Conformal Predictions in Multimedia Pattern Recognition
Supervisor(s) and Committee member(s): Sethuraman Panchanathan (advisory), Jieping Ye, Baoxin Li, Vladimir Vovk (opponents)
The field of multimedia pattern recognition is on a fundamental quest to design intelligent systems that can learn and behave the way humans do. One important aspect of human intelligence that has so far not been given sufficient attention in these fields is the capability of humans to hedge decisions. Humans can express when they are certain about a decision they have made, and when they are not. Unfortunately, machine learning techniques today are not yet fully equipped to be trusted with this critical task. This work seeks to address this fundamental knowledge gap. Existing approaches that provide a measure of confidence of a learning algorithm on a prediction such as those based on the Bayesian theory or the Probably Approximately Correct learning theory require strong assumptions or often produce results that are not practical or reliable. However, the recently developed Conformal Predictions (CP) framework – which is based on the principles of hypothesis testing, transductive inference and algorithmic randomness – provides a game-theoretic approach to the estimation of confidence with several desirable properties such as online calibration and generalizability to all classification and regression methods.

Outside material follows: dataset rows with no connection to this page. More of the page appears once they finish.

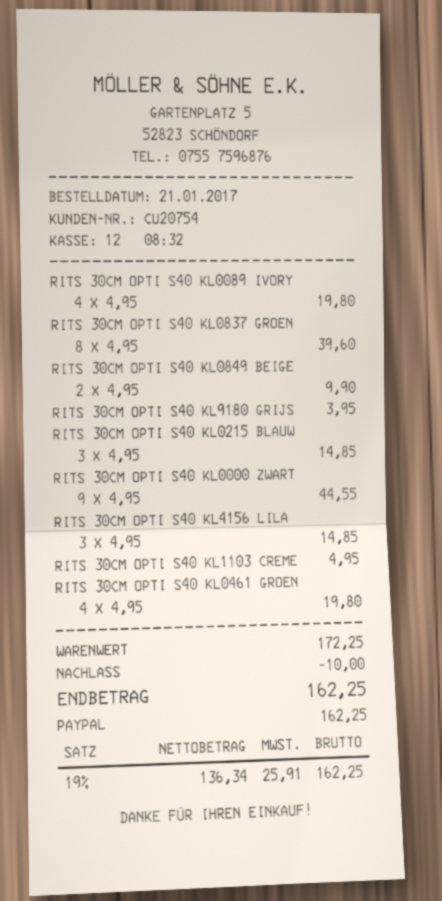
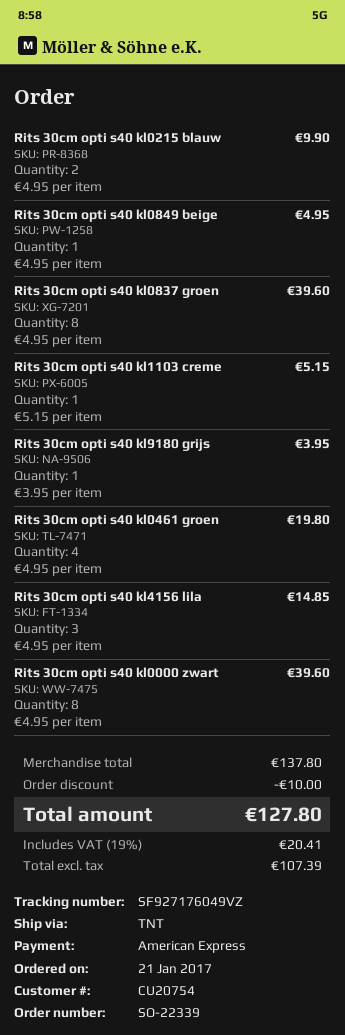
payment method: PayPal -> American Express
RITS 30CM OPTI S40 KL0089 IVORY: 4 x 4.95 = 19.80 -> none
RITS 30CM OPTI S40 KL0849 BEIGE: 2 x 4.95 = 9.90 -> 1 x 4.95 = 4.95
RITS 30CM OPTI S40 KL0215 BLAUW: 3 x 4.95 = 14.85 -> 2 x 4.95 = 9.90
RITS 30CM OPTI S40 KL0000 ZWART: 9 x 4.95 = 44.55 -> 8 x 4.95 = 39.60
RITS 30CM OPTI S40 KL1103 CREME: 1 x 4.95 = 4.95 -> 1 x 5.15 = 5.15
subtotal: 172.25 -> 137.80
net: 136.34 -> 107.39
tax: 19% = 25.91 -> 19% = 20.41
total: 162.25 -> 127.80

This dissertation builds on the theory of Conformal Predictions to compute reliable confidence measures that aid decision-making in real-world multimedia problems. The theory behind the CP framework guarantees that the confidence values obtained using this transductive inference framework manifest as the actual error frequencies in the online setting, i.e. they are well-calibrated. Further, this framework can be used with any classifier, meta-classifier or regressor (such as Support Vector Machines, k-Nearest Neighbors, Adaboost, ridge regression, etc). The key contributions of this dissertation (outlined below) are validated on four problems from the domains of healthcare and assistive technologies: two classification-based applications (risk prediction in cardiac decision support and multimodal person recognition), and two regression-based applications (head pose estimation and saliency prediction in radiological images). The cost of errors in decision-making is often high in these application domains, and hence these problems are selected to validate the contributions. The key contributions of this work are summarized below:
(1) Efficiency Maximization in Conformal Predictors: The CP framework has two important properties that define its utility: validity and efficiency. Validity refers to controlling the frequency of errors within a pre-specified error threshold. Also, since the framework outputs a set of possible predictions as the result, it is essential that the prediction sets are as small as possible. This property is called efficiency. Evidently, an ideal implementation of the framework would ensure that the algorithm provides high efficiency along with validity. However, this is not a straightforward task, and depends on the learning algorithm (classification or regression, as the case may be) as well as the non-conformity measure chosen in a given context. In this work, a novel framework to learn a kernel (or distance metric) that will maximize the efficiency in a given context has been proposed and validated on different risk-sensitive applications.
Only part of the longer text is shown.